J'ai failli m'étouffer quand il a dit qu'il s'appelait Ivan
Détapi.
J'étais
le premier à l'ouverture du Mondial de la Locomotion de 1880 à
Moscou et aussi son premier client, alors j'ai eu droit au grand jeu
avec salamalecs, tapis rouge “cochenille” et tout le toutim.
Le message était clair, brodé en lettres d'or sur un grand
calicot:”Chez Ivan Détapi, que des tapis persans, pas de tapis percés!”.
D'emblée il me proposa une reprise pour le mien, comme si le mien était
troué!
Comme
je déclinais il s'embarqua dans des détails techniques “coton” sur la
chaîne et la trame, les franges tressées et les noeuds asymétriques,
auxquels je ne comprenais rien vu que le mien était des années
soixante, enfin... 1860.
Puis il m'entraîna devant un bolide rouge “garance” aux motifs floraux
safranés... un dix mille noeuds au décimètre carré qui montait soi-disant à deux cent à l'heure en quinze secondes!
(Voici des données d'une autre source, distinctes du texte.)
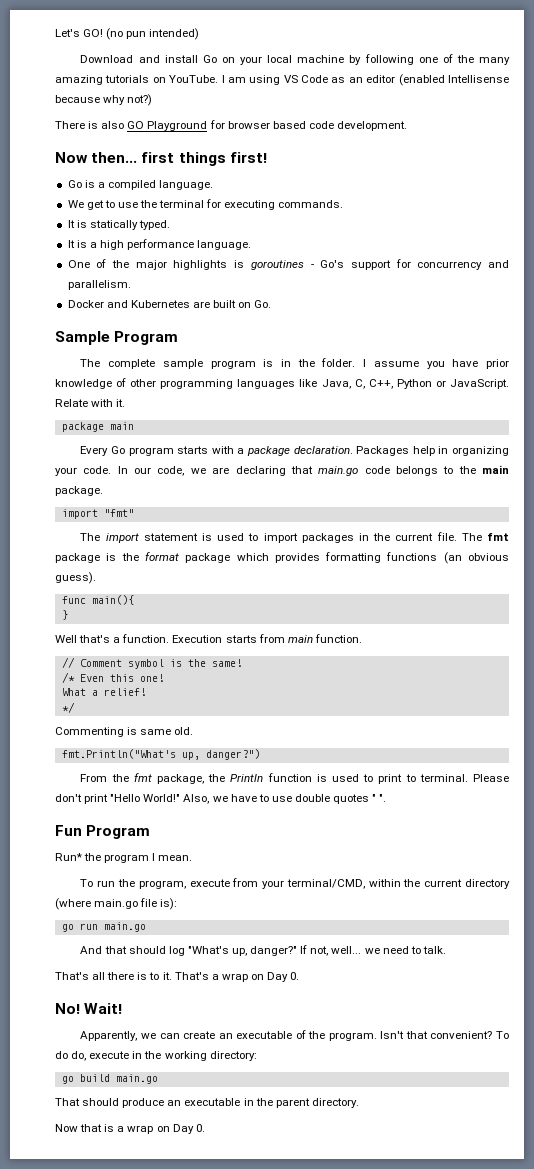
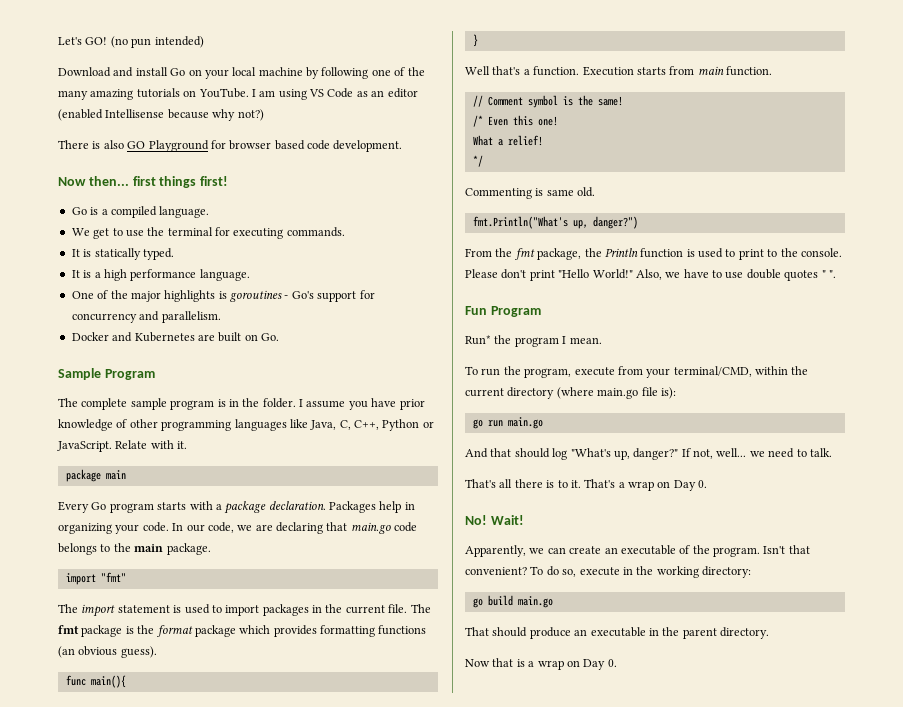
- From the fmt package, the Println function is used to print to terminal.
+ From the fmt package, the Println function is used to print to the console.
- To do do, execute in the working directory:
+ To do so, execute in the working directory:

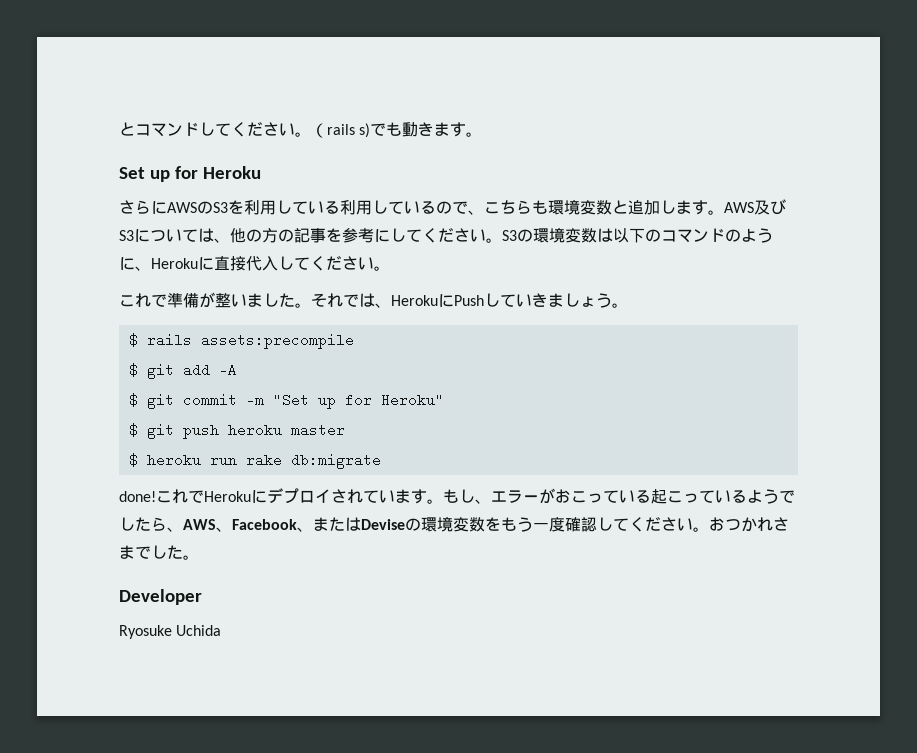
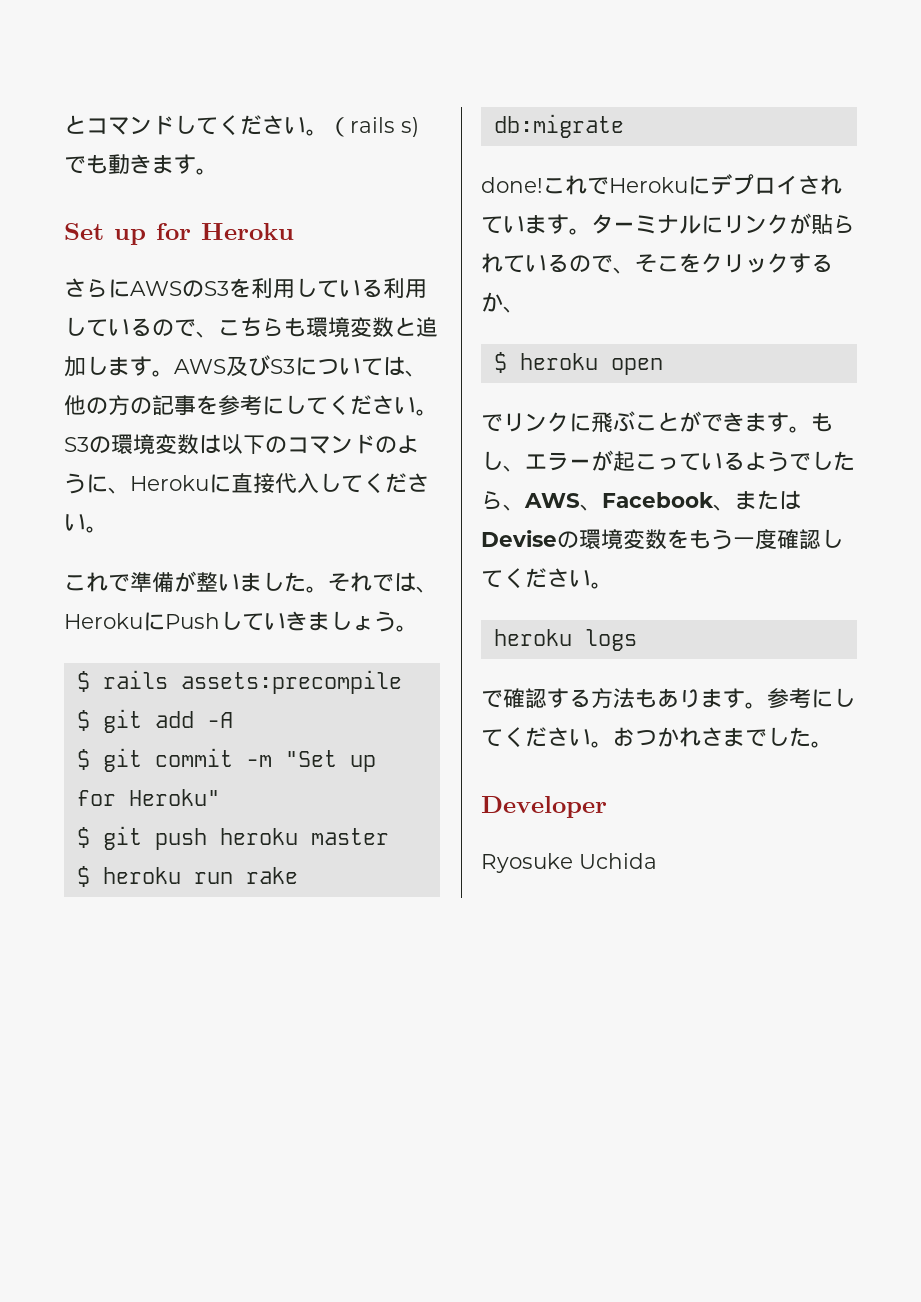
+ ターミナルにリンクが貼られているので、そこをクリックするか、
+ $ heroku open
+ でリンクに飛ぶことができます。
- もし、エラーがおこっている起こっているようでしたら、AWS、Facebook、またはDeviseの環境変数をもう一度確認してください。
+ もし、エラーが起こっているようでしたら、AWS、Facebook、またはDeviseの環境変数をもう一度確認してください。
+ heroku logs
+ で確認する方法もあります。参考にしてください。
Moi, j'en voulais juste un qui attire l'oeil des vierges sur mon passage,
qui soit doux au toucher avec une bonne odeur de chèvre bien nourrie.
Je me fichais pas mal de ce grand coffre en plein milieu qu'il appelait une
“boîte auto”.
Son bolide était un bijou de deux canassons fiscaux avec parait-il deux
“air” bagues, mais le mariage ne m'interessait pas, seulement la conquête féminine et l'envie de voir du pays.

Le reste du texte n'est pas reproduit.